Mum hears about Adam’s adult life from Adam himself, but Dad receives the confirmation from Mum. He has time to sit with the information before his son returns, and Haigh gives the men the space to discuss it away from Mum’s prying eyes and ears. Would Dad have reacted differently if Adam told him face to face?
“That’s such an interesting way of thinking about it,” Bell ponders. “He inferred that he always thought that he knew in the dialogue even if how he knew was really prejudiced actually. Adam displayed behavior that Dad, originally, thought was fearful. He may have thought, ‘Oh no, you’re going to be one of those people.’ That’s how a lot of people thought at the time. I think Dad would’ve been as flustered. For example, when Andrew comes into that scene into the lounge, I think he has bee planning for it, because of how Mum reacted to it.”
“It was wrong,” Foy cuts in.
“Dad needed to course correct this in some kind of way,” Bell says. “Even with the time that he has had in between to think about it, he still almost fucks it up.
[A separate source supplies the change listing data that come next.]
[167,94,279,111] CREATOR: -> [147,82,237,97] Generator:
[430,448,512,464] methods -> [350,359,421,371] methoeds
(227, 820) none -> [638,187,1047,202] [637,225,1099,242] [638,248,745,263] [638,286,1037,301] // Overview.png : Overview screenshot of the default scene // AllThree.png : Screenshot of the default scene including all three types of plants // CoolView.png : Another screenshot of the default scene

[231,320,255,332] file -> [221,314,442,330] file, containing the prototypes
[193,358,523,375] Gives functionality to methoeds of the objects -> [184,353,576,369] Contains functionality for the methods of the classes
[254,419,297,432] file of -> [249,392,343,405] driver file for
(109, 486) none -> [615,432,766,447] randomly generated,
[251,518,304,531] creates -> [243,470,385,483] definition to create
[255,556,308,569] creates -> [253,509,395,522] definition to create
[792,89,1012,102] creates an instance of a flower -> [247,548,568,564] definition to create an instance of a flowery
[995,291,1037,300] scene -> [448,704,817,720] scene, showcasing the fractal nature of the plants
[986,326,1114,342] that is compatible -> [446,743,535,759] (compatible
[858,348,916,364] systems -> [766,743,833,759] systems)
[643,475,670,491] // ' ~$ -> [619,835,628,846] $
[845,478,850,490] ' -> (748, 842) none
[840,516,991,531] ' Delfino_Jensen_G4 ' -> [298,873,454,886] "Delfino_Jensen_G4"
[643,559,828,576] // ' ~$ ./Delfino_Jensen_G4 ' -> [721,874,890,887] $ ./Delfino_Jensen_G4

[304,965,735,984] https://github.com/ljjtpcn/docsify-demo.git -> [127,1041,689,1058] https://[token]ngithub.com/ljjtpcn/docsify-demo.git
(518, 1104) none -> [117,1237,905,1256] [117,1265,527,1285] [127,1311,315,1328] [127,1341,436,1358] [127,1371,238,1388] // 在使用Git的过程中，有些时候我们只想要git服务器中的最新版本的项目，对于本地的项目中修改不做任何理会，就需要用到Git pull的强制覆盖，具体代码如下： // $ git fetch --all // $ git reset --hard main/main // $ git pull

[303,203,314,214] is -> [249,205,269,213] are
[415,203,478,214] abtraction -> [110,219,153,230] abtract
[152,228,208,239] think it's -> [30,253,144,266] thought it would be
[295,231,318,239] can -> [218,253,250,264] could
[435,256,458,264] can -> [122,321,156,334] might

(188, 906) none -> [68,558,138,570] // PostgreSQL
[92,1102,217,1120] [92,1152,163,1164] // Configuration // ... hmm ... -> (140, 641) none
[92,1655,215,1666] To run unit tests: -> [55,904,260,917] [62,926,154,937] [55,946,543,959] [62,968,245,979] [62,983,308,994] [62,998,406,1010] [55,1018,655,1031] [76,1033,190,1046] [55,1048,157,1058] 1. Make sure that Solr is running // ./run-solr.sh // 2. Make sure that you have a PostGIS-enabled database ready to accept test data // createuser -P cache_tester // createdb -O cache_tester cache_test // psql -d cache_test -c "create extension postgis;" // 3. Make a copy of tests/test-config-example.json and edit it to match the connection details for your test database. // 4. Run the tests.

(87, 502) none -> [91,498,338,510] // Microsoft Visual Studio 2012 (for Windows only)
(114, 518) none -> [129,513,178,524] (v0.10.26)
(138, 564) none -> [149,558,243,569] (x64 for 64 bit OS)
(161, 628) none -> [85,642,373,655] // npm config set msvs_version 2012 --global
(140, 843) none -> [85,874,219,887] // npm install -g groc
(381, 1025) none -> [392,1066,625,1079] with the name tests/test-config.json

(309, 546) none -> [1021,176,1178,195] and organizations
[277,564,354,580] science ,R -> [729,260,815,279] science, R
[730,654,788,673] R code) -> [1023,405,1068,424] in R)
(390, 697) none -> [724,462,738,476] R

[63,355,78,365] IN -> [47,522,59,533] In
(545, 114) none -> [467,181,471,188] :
He is still being barbarous and thorny even though he’s had this time and perspective. I would love to say that Dad would be warm, open, and say the right thing, but that’s not true of what Andrew Haigh has established. We are hopeful that people will say and do the right thing, but we almost always get it wrong. It probably doesn’t matter when or how Dad found out. It would probably be as clumsy.”
“I remember us having a conversation about how Dad thought that Adam might be gay because he, as a character, is a sensitive boy,” Foy says. “I hate to generalize as a cliché, but he saw his son that way.”
“It was a real issue with his father, because his dad said he was soft,” Bell says. “Within that, he might think, ‘I’m not fucking soft.’
“He’d self-correct,” Foy suggests.
“Exactly,” Bell confirms, excitedly. “It’s generational. Cyclical.”
An important lesson we can grasp from Strangers is how we can evolve our mindsets even after we step on it in our first reactions. After Adam left his Mum after coming out, Mum obviously thought about how her words hurt her child. We cannot have fulfilling change without seeing how we learn from those errors. There is tremendous honesty in every line of dialogue and both Foy and Bell know that regret can lead to empathy and, ultimately, rightful acceptance.
“I think as long a he can see regret, it matters,” Bell says. “There is some catharsis.”
“There wouldn’t be any films or any books if people didn’t do something and then just go, ‘Well, fuck,’” Foy says. “Everything is watching people getting it wrong or make mistakes and seeing them try to do better. Drama is, a lot of the time, watching people fall over. Everyone is capable of doing extreme harm as much as they are capable of doing great things.”
All Of Us Strangers is in theaters now.